I get ~120 TPS and it works very well for agentic coding (claude code, opencode, etc.).
I didn't realize how much difference AQW makes on the A6000 (ampere) architecture until now.
[2026-02-18 17:39:45 TP0] Decode batch, #running-req: 1, #full token: 41031, full token usage: 0.03, mamba num: 2, mamba usage: 0.01, cuda graph: True, gen throughput (token/s): 123.80, #queue-req: 0,
[2026-02-18 17:39:45 TP0] Decode batch, #running-req: 1, #full token: 41071, full token usage: 0.03, mamba num: 2, mamba usage: 0.01, cuda graph: True, gen throughput (token/s): 118.82, #queue-req: 0,
[2026-02-18 17:39:45 TP0] Decode batch, #running-req: 1, #full token: 41111, full token usage: 0.03, mamba num: 2, mamba usage: 0.01, cuda graph: True, gen throughput (token/s): 120.26, #queue-req: 0,
I run it with:
python -m sglang.launch_server --model-path ~/.cache/huggingface/hub/models--cyankiwi--Qwen3-Coder-Next-AWQ-4bit/snapshots/fd002a98f69ddd8b6a864c46a4351c2ce55463ac/ --tp 2 --kv-cache-dtype fp8_e5m2 --trust-remote-code --disable-cuda-graph-padding --context-length 262144 --served-model-name qwen3-coder-next --tool-call-parser qwen3_coder --port 8000 --host 0.0.0.0'
nvidia-smi
Thu Feb 19 10:52:46 2026
+-----------------------------------------------------------------------------------------+
| NVIDIA-SMI 580.126.09 Driver Version: 580.126.09 CUDA Version: 13.0 |
+-----------------------------------------+------------------------+----------------------+
| GPU Name Persistence-M | Bus-Id Disp.A | Volatile Uncorr.
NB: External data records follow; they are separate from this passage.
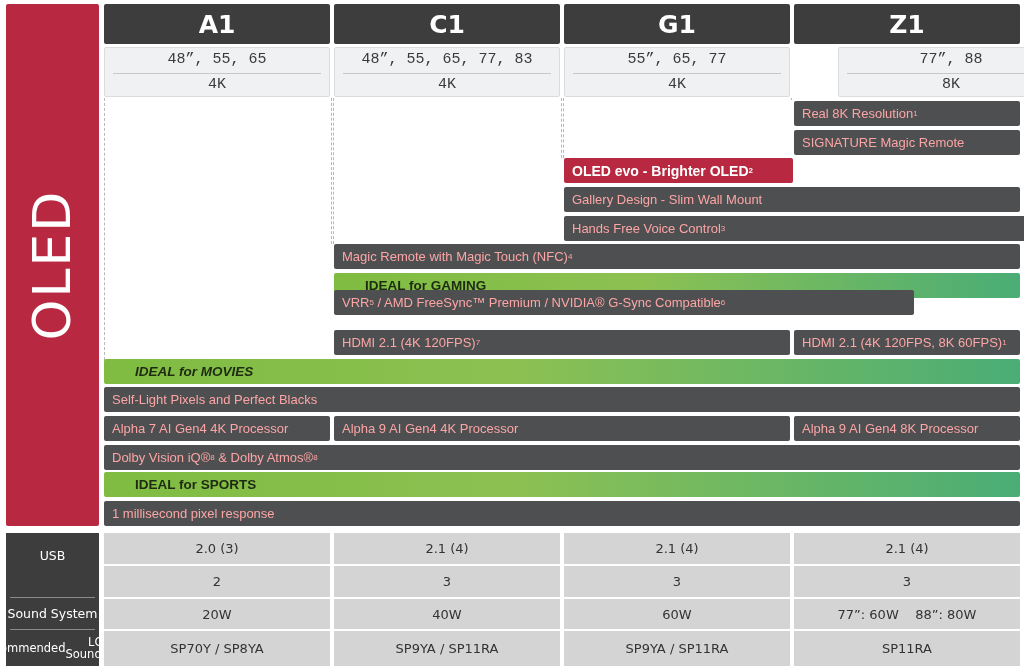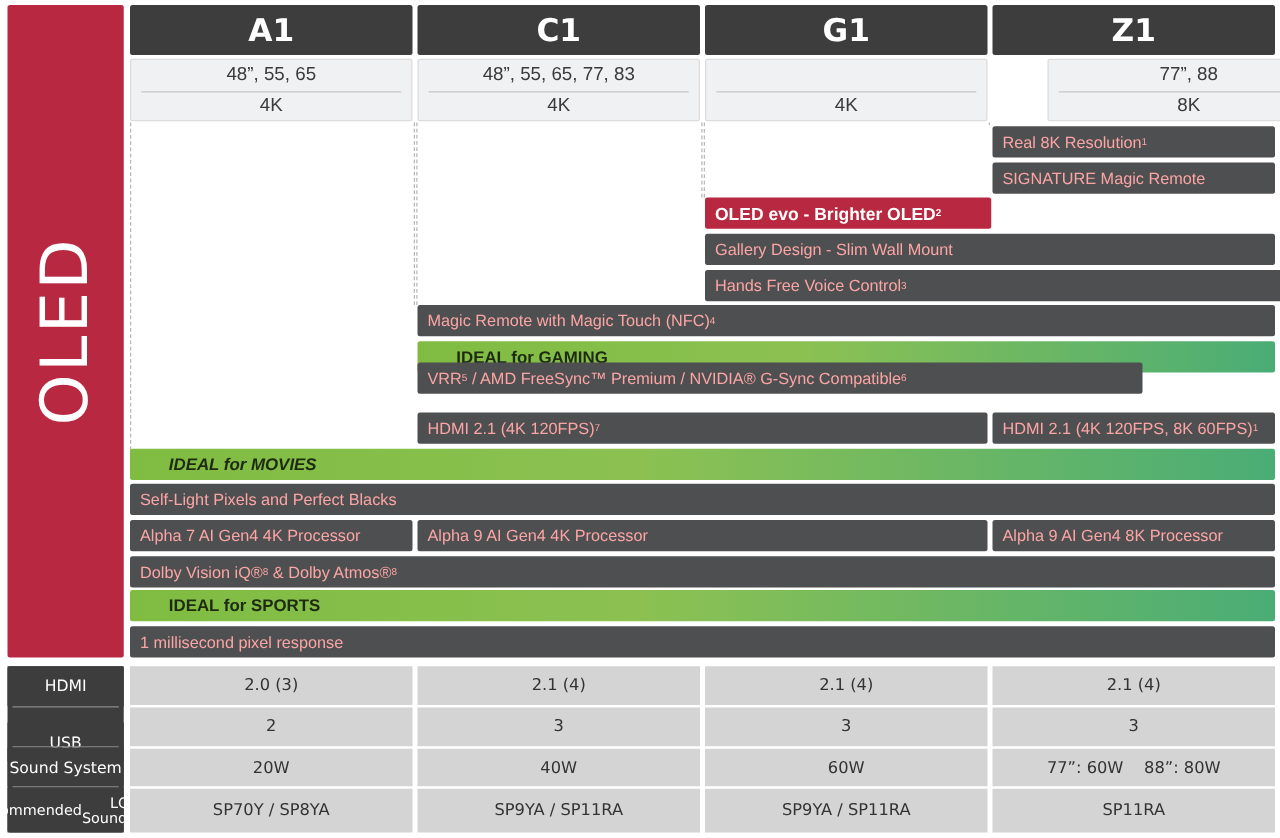--- a/index.html
+++ b/index.html
@@ -22,7 +22,7 @@
   }
   .size-box {
     top: 47px; height: 50px; background: #f0f1f2; border: 1px solid #dcdcdc; border-radius: 2px;
-    color: #3a3a3a; font-family: Liberation Sans, sans-serif; font-size: 15px;
+    color: #3a3a3a; font-family: Liberation Mono, monospace; font-size: 15px;
   }
   .size-box .sizes { position: absolute; left: 0; right: 0; top: 3px; text-align: center; }
   .size-box .divider { position: absolute; left: 8px; right: 8px; top: 25px; height: 1px; background: #c8c8c8; }

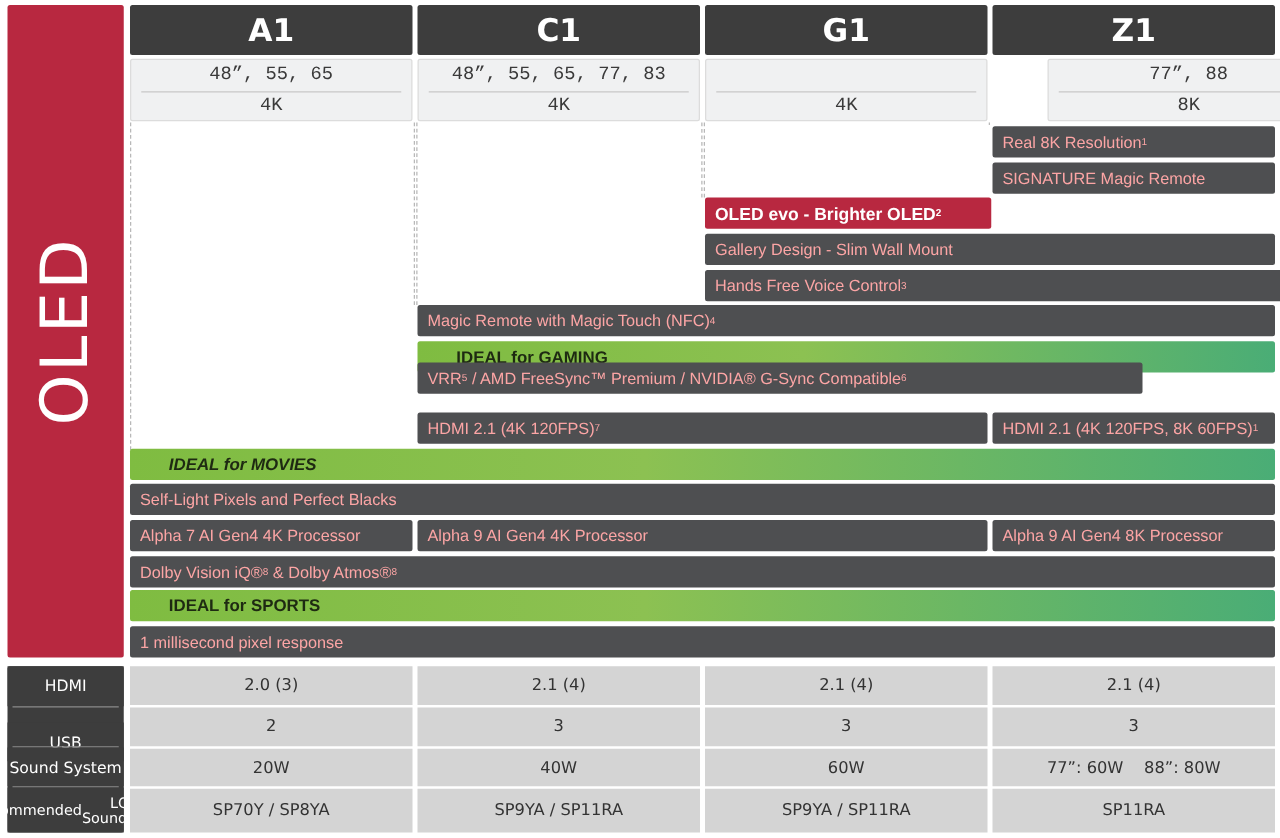--- a/index.html
+++ b/index.html
@@ -75,6 +75,7 @@
   <div class="res">4K</div>
 </div>
 <div class="abs size-box" style="left:564px;width:226px;">
+  <div class="sizes">55”, 65, 77</div>
   <div class="divider"></div>
   <div class="res">4K</div>
 </div>

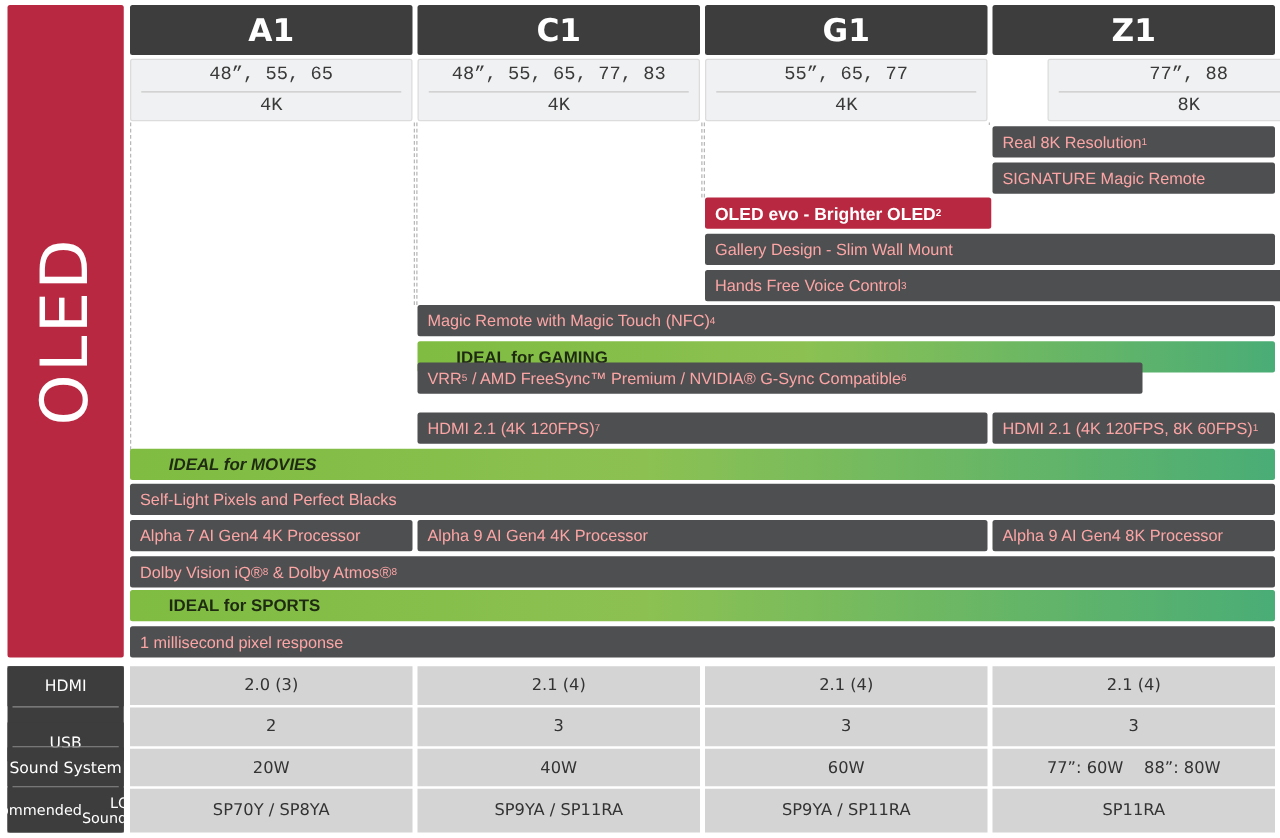--- a/index.html
+++ b/index.html
@@ -162,7 +162,7 @@
 <div class="abs spec-label-wrap"></div>
 <div class="abs spec-label" style="top:533px;height:32px;">HDMI</div>
 <div class="abs spec-sep" style="top:565px;"></div>
-<div class="abs spec-label" style="top:578px;height:31px;">USB</div>
+<div class="abs spec-label" style="top:540px;height:31px;">USB</div>
 <div class="abs spec-sep" style="top:597px;"></div>
 <div class="abs spec-label" style="top:598px;height:31px;">Sound System</div>
 <div class="abs spec-sep" style="top:629px;"></div>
ECC |
| Fan Temp Perf Pwr:Usage/Cap | Memory-Usage | GPU-Util Compute M. |
| | | MIG M. |
|=========================================+========================+======================|
| 0 NVIDIA RTX A6000 Off | 00000000:21:00.0 On | Off |
| 33% 62C P3 64W / 300W | 46321MiB / 49140MiB | 22% Default |
| | | N/A |
+-----------------------------------------+------------------------+----------------------+
| 1 NVIDIA RTX A6000 Off | 00000000:61:00.0 Off | Off |
| 30% 41C P5 25W / 300W | 42855MiB / 49140MiB | 0% Default |
| | | N/A |
+-----------------------------------------+------------------------+----------------------+
Just wanted to share, in case any of this helps others.